This PR refactors the AI News Generator module to use CrewAI's new Flow-based architecture, replacing the traditional crew orchestration with a more modular and maintainable approach.

Key Changes

Flow Implementation: Created NewsGeneratorFlow class using @start and @listen decorators
Two-Phase Architecture: Separated research and writing into distinct, coordinated phases
State Management: Implemented structured state handling with Pydantic models
CLI Interface: Added main.py for command-line usage with argument parsing
Modular Design: Refactored agents into reusable, specialized components
Enhanced Documentation: Updated README with comprehensive Flow architecture details

Architecture Improvements

The new Flow-based approach provides:

  • Better Modularity: Clear separation of concerns between research and writing phases
  • State Management: Proper data flow between workflow phases using structured models
  • Event-Driven Orchestration: Uses @listen decorators for phase coordination
  • Multiple Interfaces: Both CLI and web interfaces supported
  • Maintainability: Cleaner code structure following CrewAI Flows best practices

Files Changed

  • news_flow.py - New Flow implementation with structured workflow
  • main.py - New CLI interface for command-line usage
  • app.py - Updated Streamlit interface to use Flow
  • README.md - Enhanced documentation with architecture details

Testing

  • ✅ Python syntax validation passed for all modules
  • ✅ Streamlit interface updated to use new Flow implementation
  • ✅ CLI interface provides comprehensive command-line access
  • ✅ Maintained backward compatibility with existing functionality

Usage

Command Line:

python main.py --topic "AI developments" --output article.md

Streamlit Web Interface:

streamlit run app.py

Programmatic:

from news_flow import generate_content_with_flow
content = generate_content_with_flow("Your topic")

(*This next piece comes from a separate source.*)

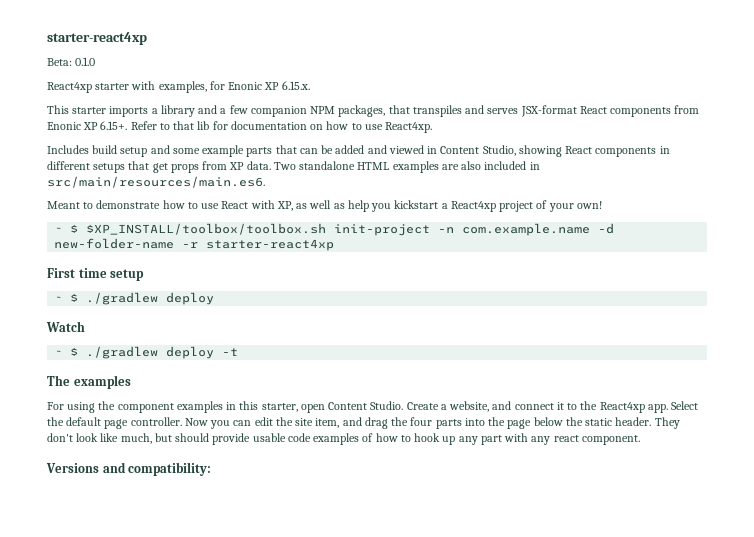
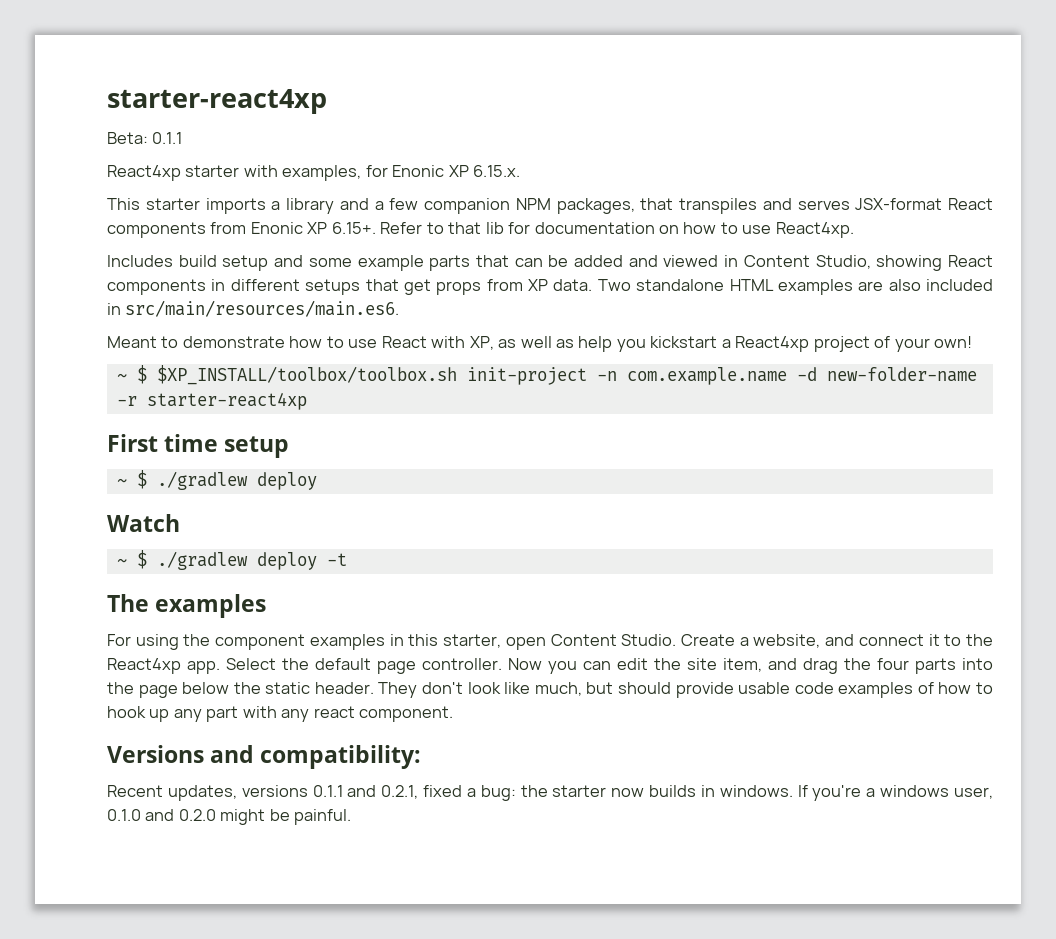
[75,57,96,66] 0.1.0 -> [152,132,183,144] 0.1.1
(212, 469) none -> [107,785,994,801] [107,809,352,825] // Recent updates, versions 0.1.1 and 0.2.1, fixed a bug: the starter now builds in windows. If you're a windows user, 0.1.0 and 0.2.0 might be painful.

This refactoring aligns the AI News Generator with modern CrewAI Flow patterns while maintaining all existing functionality.

🤖 Generated with Claude Code

Summary by CodeRabbit

  • New Features

    • Introduced a flow-based architecture for AI news generation, enabling a structured two-phase process (research and writing) with specialized agents.
    • Added a command-line interface for generating news content, supporting topic input, output file specification, and verbose error reporting.
    • Provided a modular API for programmatic content generation.
  • Documentation

    • Completely overhauled and expanded the README with detailed usage instructions, architecture overview, installation steps, testing guidance, and project structure.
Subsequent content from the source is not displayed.